A paralisadora sequência do saque no hospital, que choca a inocência do protagonista que entretanto acabará por enlouquecer, parece atrair a ideia de que o esforço de lutarmos contra o tempo (o vazio do quotidiano) é inútil: com a chegada ao indefeso nu que surge com as costelas salientes como uma múmia, escorre a verdade de que é impraticável (não apenas intolerável) fazer
ainda mais mal.
Talvez à luz de todos os esforços que encontramos no cinema de Tarr, Jacques Rancière escreve que este levantamento popular, que compara no início a cadência e indiferença dos passos e rostos dos homens à saída de um metro à hora de ponta, "terá sido isto: um movimento em frente, um crescendo e um lento movimento de recolha, em que a multidão se dispersa silenciosamente em indivíduos, sem que nenhum grito se tenha feito ouvir, nenhuma paixão se tenha expressado." Trata-se de uma reação desiludida à promessa que sobrevoou pela comunidade e que confessa: nunca escaparemos à ditadura do tempo.
Como acontece com o sentimento sebastianista ou católico, os filmes de Béla Tarr escrevem-se sobre o espectro da espera de profetas, messias, visionários que consigam fazer acreditar numa mudança e concluem-se com a revelação da burla, da idiotia e da loucura.
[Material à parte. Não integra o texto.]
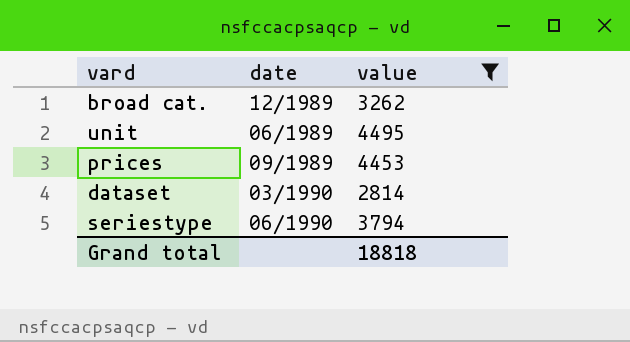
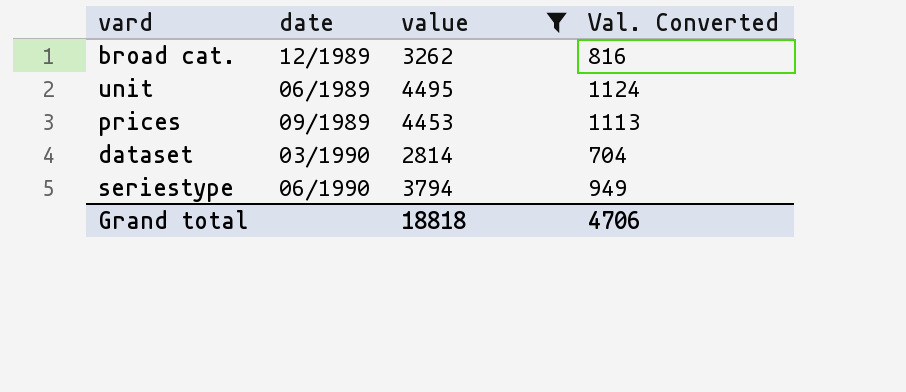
column Val. Converted | formula: none -> [value] * 0.25

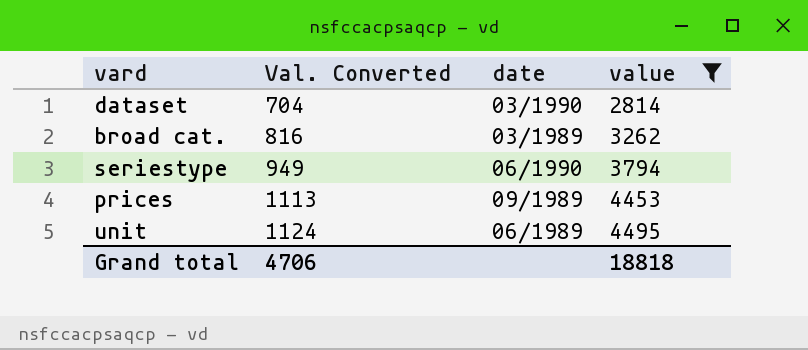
row order: none -> Val. Converted ascending
column Val. Converted | position: 4 -> 2
broad cat. | date: 12/1989 -> 03/1989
O vazio hospeda-se na profundidade de campo, eternizando as suas personagens no "tempo do depois", aquele que "não é o tempo uniforme e soturno daqueles que já não acreditam em nada" (como variadas vezes O Cavalo de Turim foi exposto), mas "o tempo dos acontecimentos materiais puros aos quais se opõe a crença enquanto a vida a carregar".
Pai e filha, na condição final de comedores de batatas, fazem perceber que as histórias serão sempre as mesmas e que o fim do mundo e a morte são apenas a paisagem por onde caminhamos, entre o vento e a miséria, esforçados pela manhã por vir. No seu silêncio "está ainda a raiva intacta do cineasta contra aqueles que dão aos homens e aos cavalos uma vida humilhada". Mas é preciso comer, é preciso continuar a participar no quotidiano até que a morte se imponha e é preciso continuar a acreditar no futuro do cinema, ou "não estaria a perder o tempo com 15 alunos". Afinal, aquele que seria o testamento é antes uma cerimónia, que reserva na alma o poder de nos agredir para enfim provocar a esperança, seu maior motor, dizendo que "o círculo fechado está sempre aberto". Assim o cinema responde à vida, por si suficiente para nos enfraquecer.
Este texto foi publicado no suplemento QI, do Diário de Notícias, no dia 14 de dezembro de 2013.